In the other 43, polls show either Trump or Harris with a decisive or comfortable lead.

Appeals to Latino voters are at the heart of campaigns in both Arizona and Nevada. Trump won Arizona in his successful 2016 presidential campaign but lost it to President Joe Biden in 2020. Democrats won Nevada in both elections.

Migrants crossing the Arizona border into the United States from Mexico are at the center of political debate in the state. Trump has promised to complete the border wall that he began during his White House tenure from 2017 to 2021. He has also vowed to round up and deport illegal migrants living in the U.S. while accusing Harris of being weak in controlling the flow of migrants.

Harris has said she will seek to pass legislation requiring stricter asylum rules at U.S. entry points to stem the tens of thousands of migrants entering the United States. She supports an immigration bill drafted by a bipartisan group of U.S. senators that Trump accused Republican lawmakers of killing earlier this year.

Pop icon Jennifer Lopez will join Harris on stage at a rally in Las Vegas, the US gambling mecca, on Thursday evening.

Trump has scheduled an interview in Arizona with former Fox News host Tucker Carlson and a rally in neighboring Nevada.

Harris and Trump met in person only once in a debate, but they traded insults and taunts every day on rally stages, in campaign ads and over the airwaves.

Their latest argument is about the treatment of women.

Trump said at a rally in the Midwestern state of Wisconsin on Wednesday that he would protect American women “whether the women like it or not.”

He called the remark paternal, but it reminded his critics of his history of misogynistic comments and a civil lawsuit in which he was held liable for sexually abusing a New York writer in the 1990s.

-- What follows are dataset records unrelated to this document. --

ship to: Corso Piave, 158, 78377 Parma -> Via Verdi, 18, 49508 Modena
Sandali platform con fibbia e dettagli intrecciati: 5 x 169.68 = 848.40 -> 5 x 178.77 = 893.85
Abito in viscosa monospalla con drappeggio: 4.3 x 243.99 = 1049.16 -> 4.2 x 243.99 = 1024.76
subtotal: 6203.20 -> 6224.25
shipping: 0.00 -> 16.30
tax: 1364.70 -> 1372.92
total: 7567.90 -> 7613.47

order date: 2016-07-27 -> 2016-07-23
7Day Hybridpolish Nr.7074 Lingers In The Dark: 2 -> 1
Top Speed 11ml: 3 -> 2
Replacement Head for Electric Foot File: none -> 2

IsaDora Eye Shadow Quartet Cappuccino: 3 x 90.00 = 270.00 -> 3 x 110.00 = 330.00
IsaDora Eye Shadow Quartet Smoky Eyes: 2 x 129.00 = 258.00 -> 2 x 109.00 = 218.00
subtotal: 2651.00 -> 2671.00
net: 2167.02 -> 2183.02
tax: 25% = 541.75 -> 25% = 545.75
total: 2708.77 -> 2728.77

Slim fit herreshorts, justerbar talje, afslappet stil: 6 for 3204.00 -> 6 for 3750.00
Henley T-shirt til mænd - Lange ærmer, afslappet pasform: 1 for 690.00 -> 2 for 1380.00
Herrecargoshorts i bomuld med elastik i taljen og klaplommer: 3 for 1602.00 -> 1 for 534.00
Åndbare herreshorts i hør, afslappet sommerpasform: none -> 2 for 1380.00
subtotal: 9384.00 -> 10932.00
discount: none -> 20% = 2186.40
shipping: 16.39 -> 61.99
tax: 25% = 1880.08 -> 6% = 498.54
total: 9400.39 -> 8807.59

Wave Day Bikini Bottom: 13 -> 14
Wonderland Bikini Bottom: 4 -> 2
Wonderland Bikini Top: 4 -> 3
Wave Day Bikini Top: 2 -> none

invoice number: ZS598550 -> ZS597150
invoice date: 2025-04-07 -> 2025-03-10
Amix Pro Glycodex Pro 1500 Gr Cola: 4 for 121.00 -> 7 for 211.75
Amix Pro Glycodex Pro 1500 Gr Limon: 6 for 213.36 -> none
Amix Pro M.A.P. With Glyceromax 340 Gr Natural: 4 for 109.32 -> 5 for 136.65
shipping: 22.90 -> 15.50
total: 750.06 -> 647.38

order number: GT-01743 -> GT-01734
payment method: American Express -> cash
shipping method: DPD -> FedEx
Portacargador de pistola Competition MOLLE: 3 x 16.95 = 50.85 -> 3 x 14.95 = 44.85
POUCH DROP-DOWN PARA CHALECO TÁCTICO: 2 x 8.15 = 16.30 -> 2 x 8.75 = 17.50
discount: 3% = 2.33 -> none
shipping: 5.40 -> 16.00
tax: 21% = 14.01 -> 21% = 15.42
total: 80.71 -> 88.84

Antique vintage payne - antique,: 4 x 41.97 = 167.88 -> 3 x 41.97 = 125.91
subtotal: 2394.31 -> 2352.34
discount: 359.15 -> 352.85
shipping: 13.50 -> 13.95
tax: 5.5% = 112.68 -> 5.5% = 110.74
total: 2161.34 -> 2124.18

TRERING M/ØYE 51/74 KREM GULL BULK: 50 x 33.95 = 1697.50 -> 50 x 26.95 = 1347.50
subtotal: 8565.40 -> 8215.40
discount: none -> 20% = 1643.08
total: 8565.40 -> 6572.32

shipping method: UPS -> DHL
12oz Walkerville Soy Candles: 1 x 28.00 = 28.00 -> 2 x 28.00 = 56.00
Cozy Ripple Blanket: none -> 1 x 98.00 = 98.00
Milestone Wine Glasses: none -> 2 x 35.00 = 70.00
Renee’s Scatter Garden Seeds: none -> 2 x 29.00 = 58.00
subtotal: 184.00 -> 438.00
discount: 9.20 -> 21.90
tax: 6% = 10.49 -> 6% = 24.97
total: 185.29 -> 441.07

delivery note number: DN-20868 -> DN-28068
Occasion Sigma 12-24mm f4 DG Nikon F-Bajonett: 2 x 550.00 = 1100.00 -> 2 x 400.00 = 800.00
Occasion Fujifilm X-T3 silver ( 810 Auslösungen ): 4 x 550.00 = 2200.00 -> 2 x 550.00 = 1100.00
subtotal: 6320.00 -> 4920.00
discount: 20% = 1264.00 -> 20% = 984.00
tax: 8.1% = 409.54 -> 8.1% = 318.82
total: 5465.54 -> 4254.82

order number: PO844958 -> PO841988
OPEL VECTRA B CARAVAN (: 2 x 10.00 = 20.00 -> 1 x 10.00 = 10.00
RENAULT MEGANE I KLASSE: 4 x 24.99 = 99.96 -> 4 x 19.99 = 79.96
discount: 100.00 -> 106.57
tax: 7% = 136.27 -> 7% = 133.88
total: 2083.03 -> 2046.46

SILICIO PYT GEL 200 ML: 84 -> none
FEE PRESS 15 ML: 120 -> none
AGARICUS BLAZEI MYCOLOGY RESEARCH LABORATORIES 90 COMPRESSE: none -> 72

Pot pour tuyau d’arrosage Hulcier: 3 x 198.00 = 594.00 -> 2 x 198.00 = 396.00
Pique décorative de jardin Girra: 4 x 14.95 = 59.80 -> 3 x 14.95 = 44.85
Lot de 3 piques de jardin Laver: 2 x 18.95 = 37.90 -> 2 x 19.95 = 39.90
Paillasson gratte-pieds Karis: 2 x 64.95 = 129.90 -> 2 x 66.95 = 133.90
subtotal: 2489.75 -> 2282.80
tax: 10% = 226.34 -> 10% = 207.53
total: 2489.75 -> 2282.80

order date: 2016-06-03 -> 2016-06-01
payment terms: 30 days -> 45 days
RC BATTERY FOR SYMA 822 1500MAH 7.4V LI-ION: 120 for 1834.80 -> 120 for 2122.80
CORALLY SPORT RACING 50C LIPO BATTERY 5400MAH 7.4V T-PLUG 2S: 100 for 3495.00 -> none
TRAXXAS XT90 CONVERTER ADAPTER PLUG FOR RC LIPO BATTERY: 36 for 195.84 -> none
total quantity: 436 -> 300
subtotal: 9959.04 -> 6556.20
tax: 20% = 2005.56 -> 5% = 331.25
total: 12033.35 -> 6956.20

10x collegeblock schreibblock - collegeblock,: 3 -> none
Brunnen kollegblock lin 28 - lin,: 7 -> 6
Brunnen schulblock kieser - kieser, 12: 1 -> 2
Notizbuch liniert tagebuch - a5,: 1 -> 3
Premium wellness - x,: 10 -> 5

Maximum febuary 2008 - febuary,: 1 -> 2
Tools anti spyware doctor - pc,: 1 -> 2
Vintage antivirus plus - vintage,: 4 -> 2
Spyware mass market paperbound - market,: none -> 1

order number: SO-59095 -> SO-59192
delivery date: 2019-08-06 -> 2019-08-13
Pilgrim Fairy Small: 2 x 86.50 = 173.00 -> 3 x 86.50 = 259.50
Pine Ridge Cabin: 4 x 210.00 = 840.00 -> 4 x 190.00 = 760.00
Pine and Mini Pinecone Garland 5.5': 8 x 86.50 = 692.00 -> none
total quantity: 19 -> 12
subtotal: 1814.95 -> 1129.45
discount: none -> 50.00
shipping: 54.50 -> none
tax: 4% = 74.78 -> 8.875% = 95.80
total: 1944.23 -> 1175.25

Trump told his supporters that his advisers had urged him to stop proclaiming his desire to protect women, saying they called it “inappropriate.”

But he told rally participants: “I said, 'Well, I'm going to do it whether the women like it or not.' I will protect her.'”

Polls show Harris with a large lead among female voters; Among men, Trump is essentially the leader.

Harris quickly responded to Trump's remark, writing on that he did not understand “her rights and her ability to make decisions about her own life.”

Almost 62 million people have already voted at polling stations or by postal vote. More than 155 million voted in the 2020 election, about two-thirds of them early or by postal vote and a third of them on official election day.

The importance of battleground states like Arizona, Nevada and the five others cannot be overstated.

U.S. presidential elections are decided not by the national popular vote, but by the Electoral College, which converts the election into 50 state-by-state contests, with 48 states awarding all of their electoral votes to the winner in that state. Nebraska and Maine allocate their votes according to both statewide and congressional district vote counts.

The number of electoral votes in each state is based on population, so the largest states have the greatest impact on the overall national outcome. The winner needs 270 of the 538 electoral votes to clinch the presidency.

Polls show either Harris or Trump with significant or comfortable leads in 43 states, enough to reach 200 electoral votes or more each. Unless there is an upset in one of those states, the winner will be determined in the remaining seven states where both Harris and Trump have held frequent rallies and all but ignored the rest of the country for campaign stops.

The polls in the seven states are slightly within the statistical margins of error, so the result is in doubt in all seven states.